MANUSCRITS Histoire
En Occident, l'invention de l'imprimerie se révèle comme un phénomène si important dans l'histoire du livre qu'on a pu considérer qu'il s'agissait là de son « apparition » malgré une histoire cinq fois millénaire. Et il est bien vrai qu'en permettant de multiplier par milliers des exemplaires identiques d'un même ouvrage Gutenberg et ses émules ont provoqué un véritable bouleversement dans le mode de diffusion des idées, des informations et de la culture ; mais l'imprimerie n'a pas changé le rapport du lecteur avec le livre. Et ces premières productions imprimées que sont les incunables présentent le même aspect que les manuscrits du xve siècle.
Du volumen au codex
La révolution du codex
À partir du ier siècle de notre ère, en revanche, s'est produite à l'intérieur de l'Empire romain une évolution qui durera trois siècles pour aboutir à la substitution du codex au volumen. Jusqu'alors, dans le bassin méditerranéen, le livre était ordinairement copié sur un rouleau de papyrus, le volumen, dont l'origine est presque contemporaine de l'apparition de l'écriture en Égypte.
Le codex est, quant à lui, formé par l'assemblage de feuilles pliées en deux, groupées en cahiers reliés par une couture.

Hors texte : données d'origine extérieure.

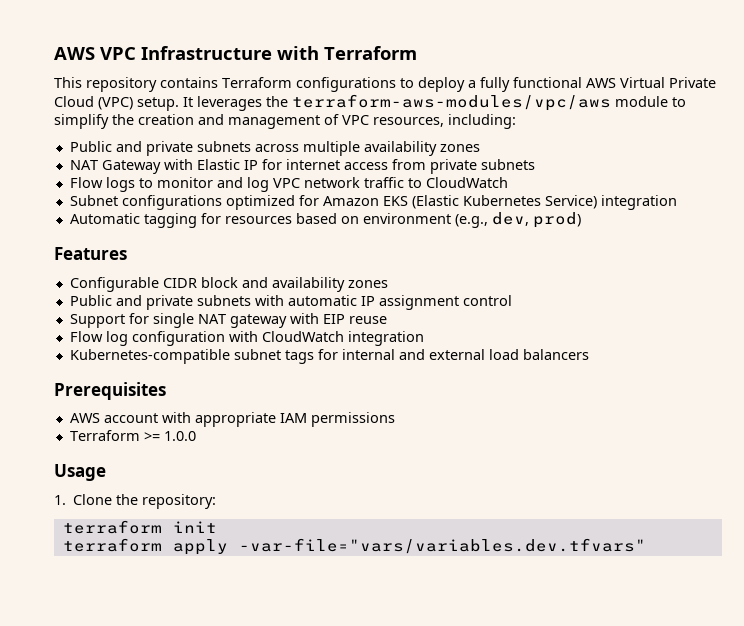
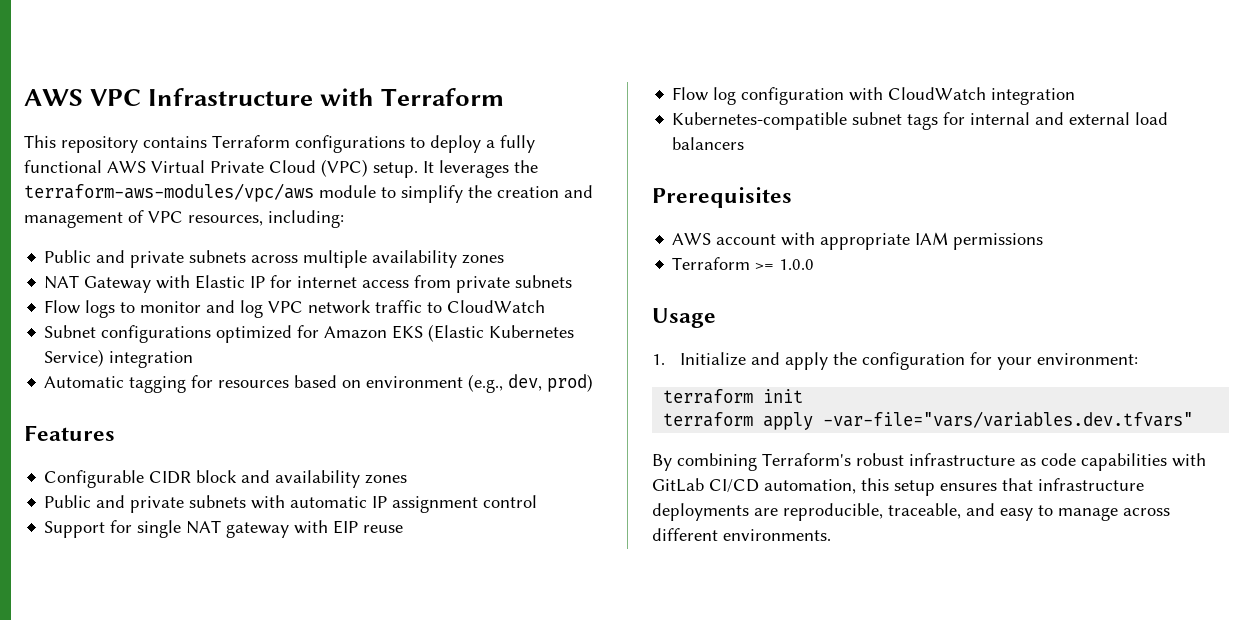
- 1. Clone the repository:
+ 1. Initialize and apply the configuration for your environment:
+ By combining Terraform's robust infrastructure as code capabilities with GitLab CI/CD automation, this setup ensures that infrastructure deployments are reproducible, traceable, and easy to manage across different environments.

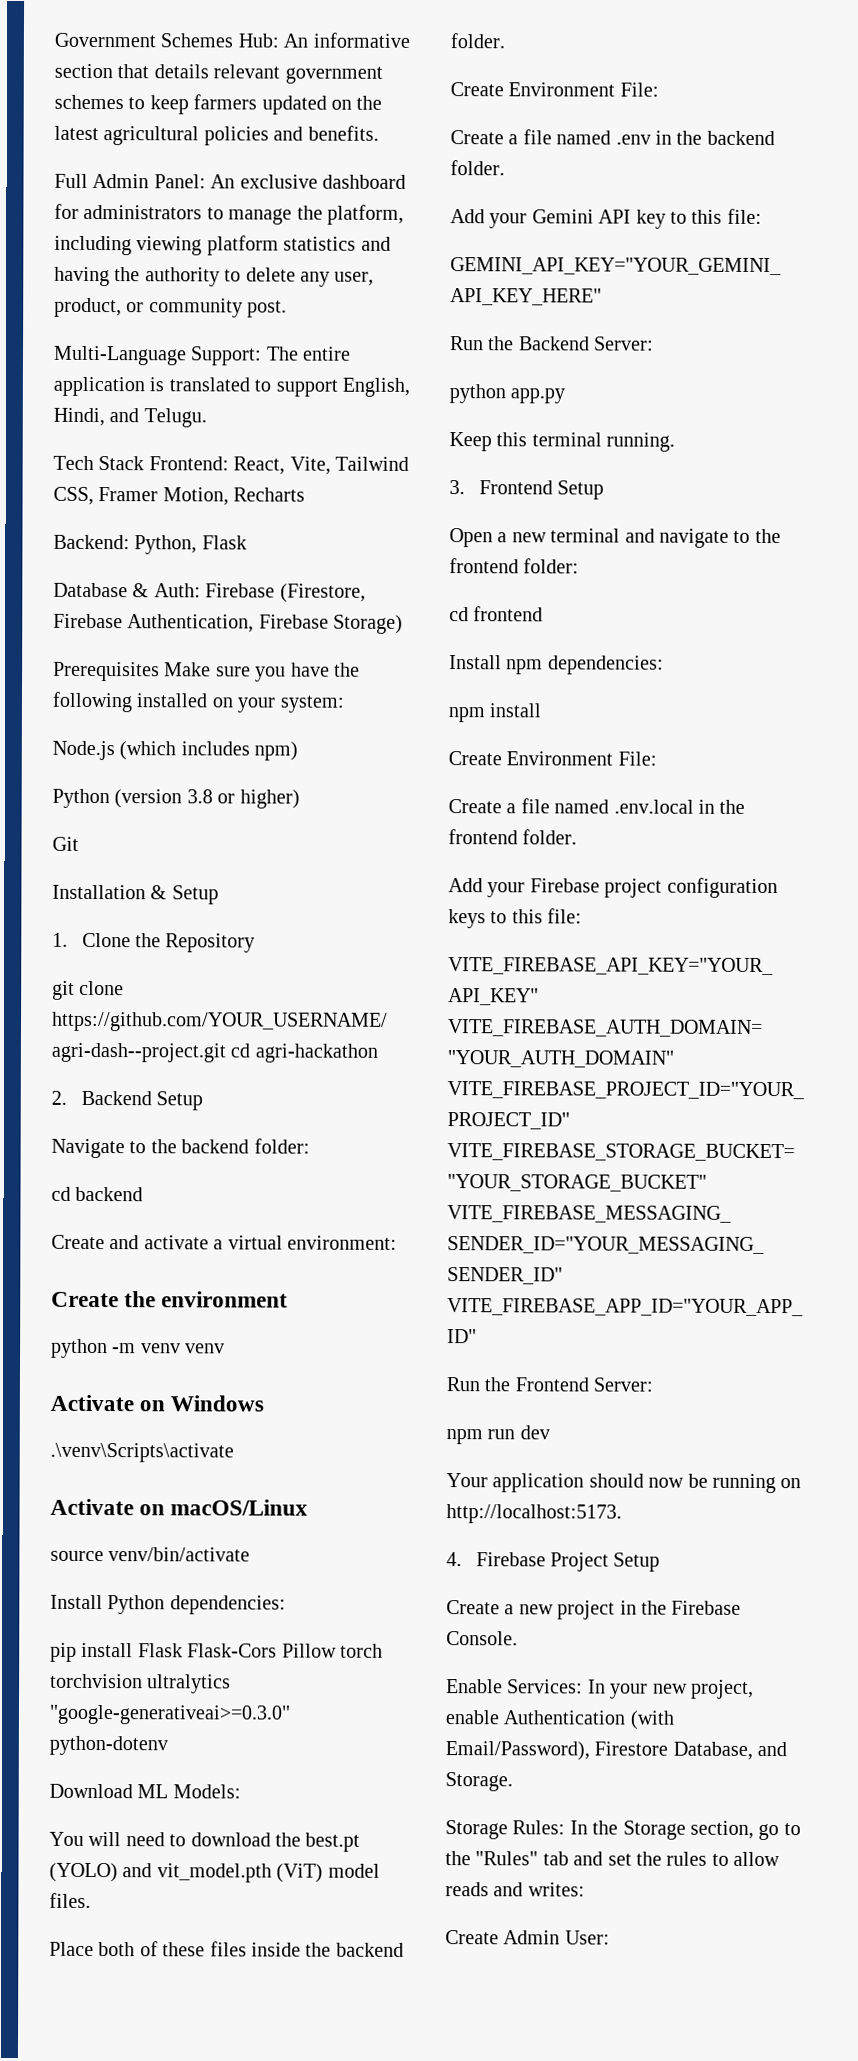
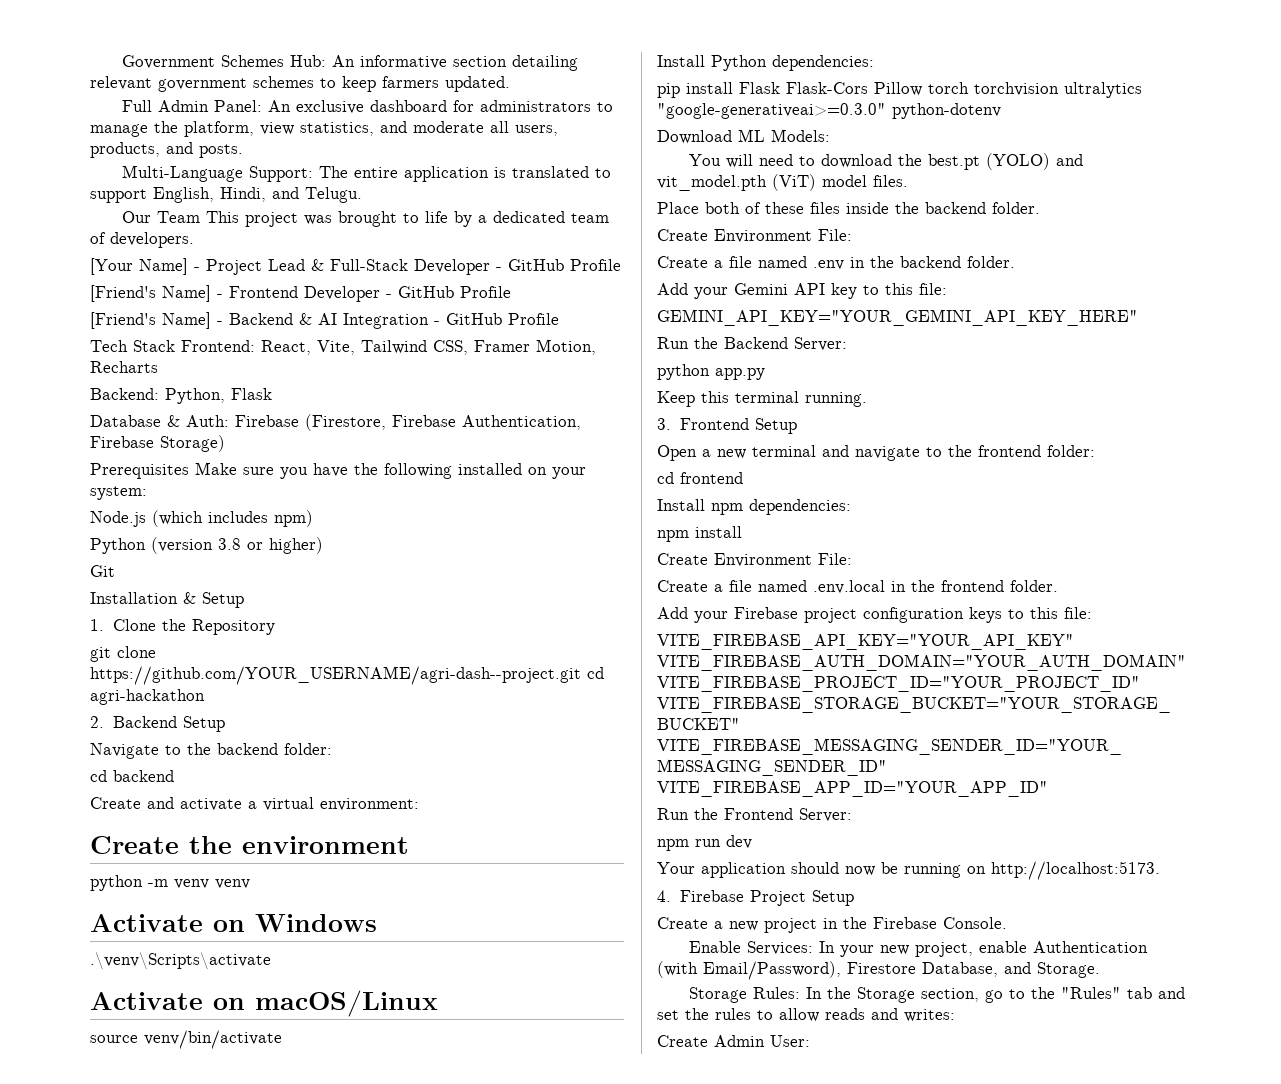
- Government Schemes Hub: An informative section that details relevant government schemes to keep farmers updated on the latest agricultural policies and benefits.
+ Government Schemes Hub: An informative section detailing relevant government schemes to keep farmers updated.
- Full Admin Panel: An exclusive dashboard for administrators to manage the platform, including viewing platform statistics and having the authority to delete any user, product, or community post.
+ Full Admin Panel: An exclusive dashboard for administrators to manage the platform, view statistics, and moderate all users, products, and posts.
+ Our Team This project was brought to life by a dedicated team of developers.
+ [Your Name] - Project Lead & Full-Stack Developer - GitHub Profile
+ [Friend's Name] - Frontend Developer - GitHub Profile
+ [Friend's Name] - Backend & AI Integration - GitHub Profile

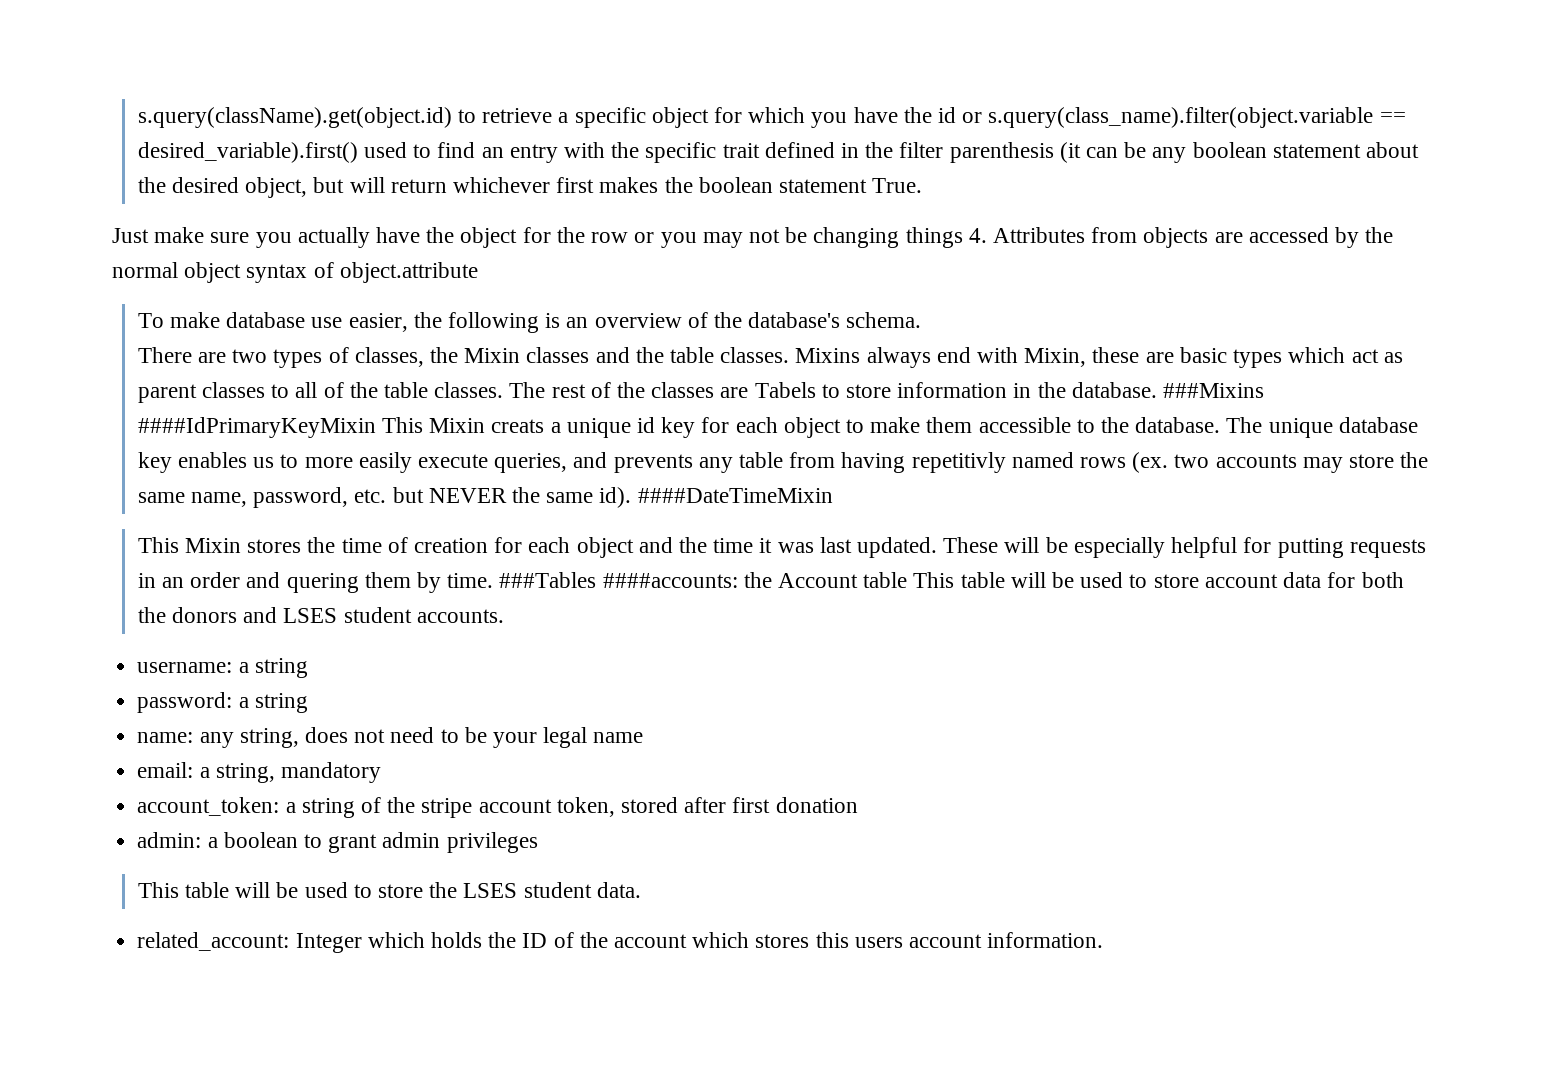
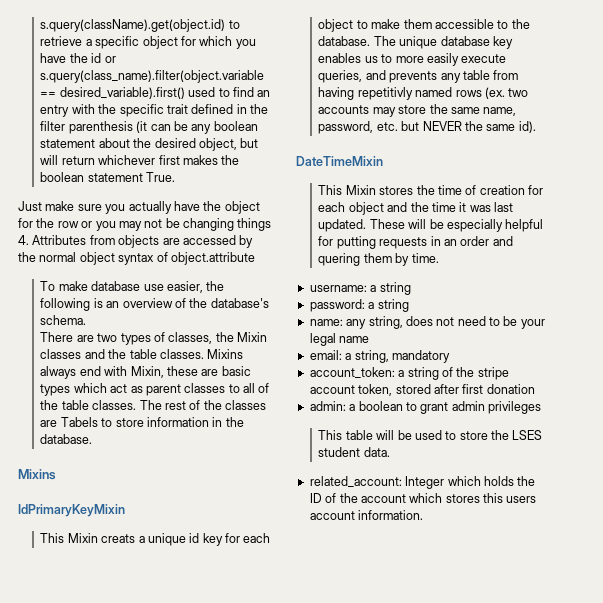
- The rest of the classes are Tabels to store information in the database. ###Mixins ####IdPrimaryKeyMixin This Mixin creats a unique id key for each object to make them accessible to the database.
+ The rest of the classes are Tabels to store information in the database.
+ Mixins
+ IdPrimaryKeyMixin
+ This Mixin creats a unique id key for each object to make them accessible to the database.
- The unique database key enables us to more easily execute queries, and prevents any table from having repetitivly named rows (ex. two accounts may store the same name, password, etc. but NEVER the same id). ####DateTimeMixin
+ The unique database key enables us to more easily execute queries, and prevents any table from having repetitivly named rows (ex. two accounts may store the same name, password, etc. but NEVER the same id).
+ DateTimeMixin
- ###Tables ####accounts: the Account table This table will be used to store account data for both the donors and LSES student accounts.

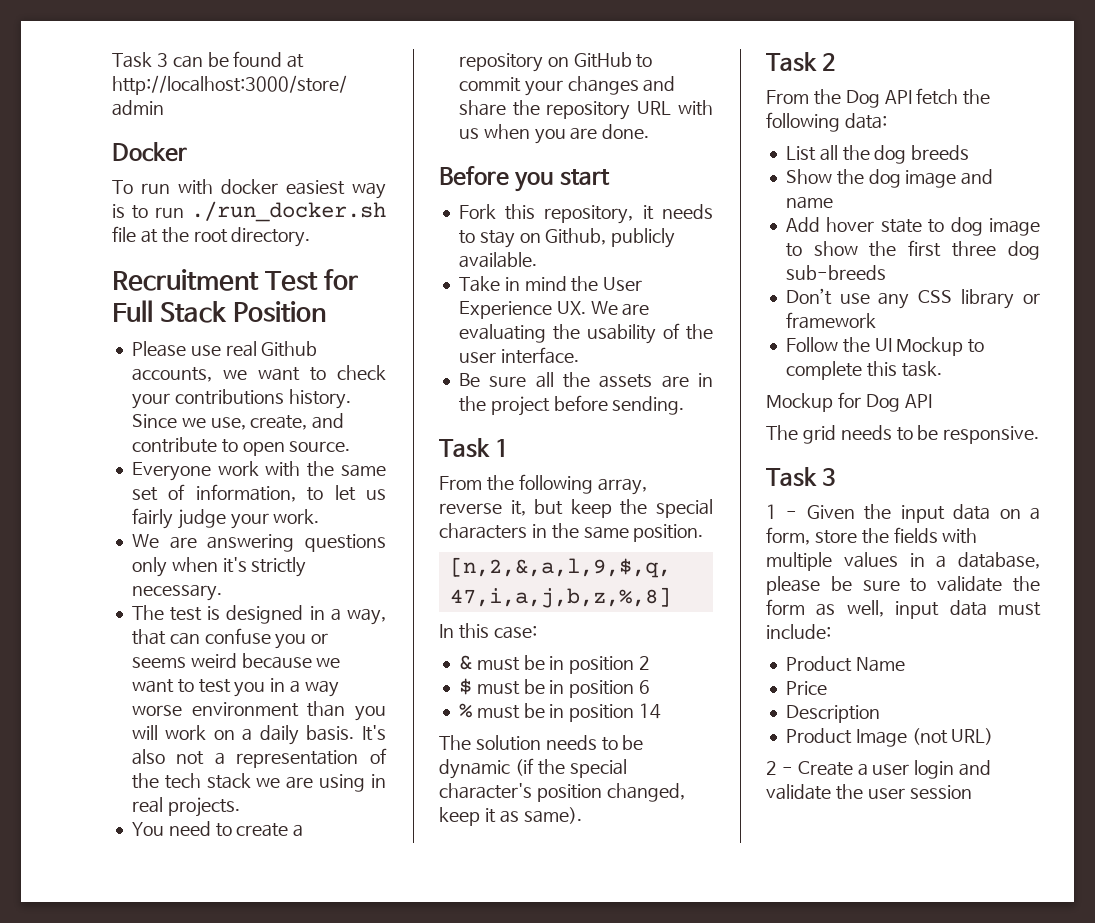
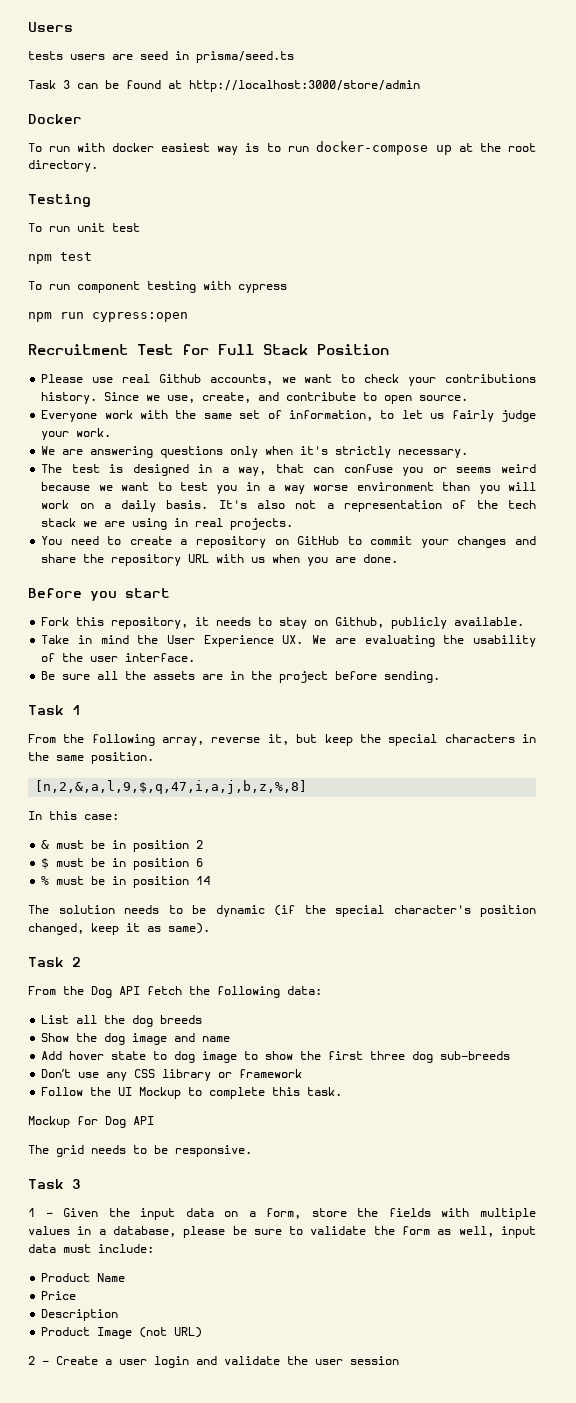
+ Users
+ tests users are seed in prisma/seed.ts
- To run with docker easiest way is to run ./run_docker.sh file at the root directory.
+ To run with docker easiest way is to run docker-compose up at the root directory.
+ Testing
+ To run unit test
+ npm test
+ To run component testing with cypress
+ npm run cypress:open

Comme le suggère son nom d'origine latine, cette forme de livre a dû naître en milieu romain, car il n'existe pas de terme grec pour la désigner. On a d'abord appelé « codex » un assemblage de plusieurs tablettes à écrire, tablettes de bois enduites ou non de cire ou tablettes d'ivoire, attachées par des fils et qui servaient à transcrire toutes sortes de textes généralement destinés à être très vite effacés. Chez Caton l'Ancien, au iie siècle avant J.-C., les mots codex et tabulae sont interchangeables.
Ce sont certainement les Romains qui franchirent une étape supplémentaire en remplaçant les planchettes de bois par un matériau plus mince et plus souple, le parchemin, qu'ils utilisaient au moins depuis le milieu du iie siècle avant J.-C. Deux passages d'Horace (Satires, II, 3, 1-2, et Art poétique, v. 386-390) montrent que des auteurs se servaient pour leurs brouillons de parchemin. Ce support permettait d'effacer facilement l'écriture, tout comme les tablettes de cire. Vers 90 après J.-C., le grammairien Quintilien confirme cette pratique dans un passage de ses Institutions oratoires où il fait allusion à de véritables carnets de notes en papyrus et en parchemin. Ces carnets ne sont évidemment pas des livres au sens où nous l'entendons actuellement ; mais un auteur contemporain de Quintilien, le poète Martial, décrit pour la première fois avec précision dans ses Épigrammes de véritables codices. La manière dont il présente cette forme de livre montre qu'il s'agissait alors d'une nouveauté dont il expose à plusieurs reprises l'avantage, à savoir la possibilité de copier un texte d'une grande longueur en un seul codex. C'est ainsi que tout Virgile, l'immensum Maronem, peut tenir sur les feuilles réduites de parchemin ; il en va de même pour L'Iliade et L'Odyssée ou Les Métamorphoses d'Ovide. Plein d'enthousiasme, Martial explique (Épigrammes, XIV, 190) que « des peaux de dimension réduite enserrent Tite-Live, si énorme que sa bibliothèque ne le contient pas tout entier ». Ce texte soulève de difficiles problèmes d'interprétation. L'Histoire romaine de Tite-Live comprenait en effet 142 livres, et nombreux sont les érudits qui ne peuvent admettre que l'on ait pu la copier dans un seul codex. À leur avis, le codex décrit par Martial contenait un épitomé, un résumé, plutôt que l'œuvre complète de Tite-Live. Quoi qu'il en soit de cette question particulière, il est certain qu'un codex contient une plus grande quantité de texte[...]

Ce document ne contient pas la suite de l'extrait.